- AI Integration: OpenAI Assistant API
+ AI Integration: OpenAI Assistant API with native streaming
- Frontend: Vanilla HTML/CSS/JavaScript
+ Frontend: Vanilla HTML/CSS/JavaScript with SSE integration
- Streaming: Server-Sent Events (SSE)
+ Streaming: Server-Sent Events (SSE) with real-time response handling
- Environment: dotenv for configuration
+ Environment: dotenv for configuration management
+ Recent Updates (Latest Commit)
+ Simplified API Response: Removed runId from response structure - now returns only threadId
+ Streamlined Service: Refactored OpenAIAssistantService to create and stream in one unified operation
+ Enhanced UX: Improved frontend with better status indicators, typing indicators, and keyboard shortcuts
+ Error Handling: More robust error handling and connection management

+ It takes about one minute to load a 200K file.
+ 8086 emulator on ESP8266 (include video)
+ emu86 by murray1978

^^^^^^^^^^^^^^^^

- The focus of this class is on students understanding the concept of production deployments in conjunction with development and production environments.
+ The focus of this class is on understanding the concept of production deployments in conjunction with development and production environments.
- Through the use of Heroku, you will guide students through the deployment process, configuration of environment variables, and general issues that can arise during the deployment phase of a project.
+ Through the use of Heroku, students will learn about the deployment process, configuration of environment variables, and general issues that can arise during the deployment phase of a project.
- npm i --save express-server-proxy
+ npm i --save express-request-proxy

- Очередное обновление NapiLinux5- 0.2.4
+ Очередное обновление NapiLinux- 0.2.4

^^^^^^^^^^^^^^^^

▶ [WORK INSTRUCTION] Produce only the lines from the line containing "- AI Integration: OpenAI Assistant API" through the line containing "and keyboard shortcuts", inclusive of both, exactly as they stand in the entries above.

▶ [RESULT OF THE EXERCISE]
- AI Integration: OpenAI Assistant API
+ AI Integration: OpenAI Assistant API with native streaming
- Frontend: Vanilla HTML/CSS/JavaScript
+ Frontend: Vanilla HTML/CSS/JavaScript with SSE integration
- Streaming: Server-Sent Events (SSE)
+ Streaming: Server-Sent Events (SSE) with real-time response handling
- Environment: dotenv for configuration
+ Environment: dotenv for configuration management
+ Recent Updates (Latest Commit)
+ Simplified API Response: Removed runId from response structure - now returns only threadId
+ Streamlined Service: Refactored OpenAIAssistantService to create and stream in one unified operation
+ Enhanced UX: Improved frontend with better status indicators, typing indicators, and keyboard shortcuts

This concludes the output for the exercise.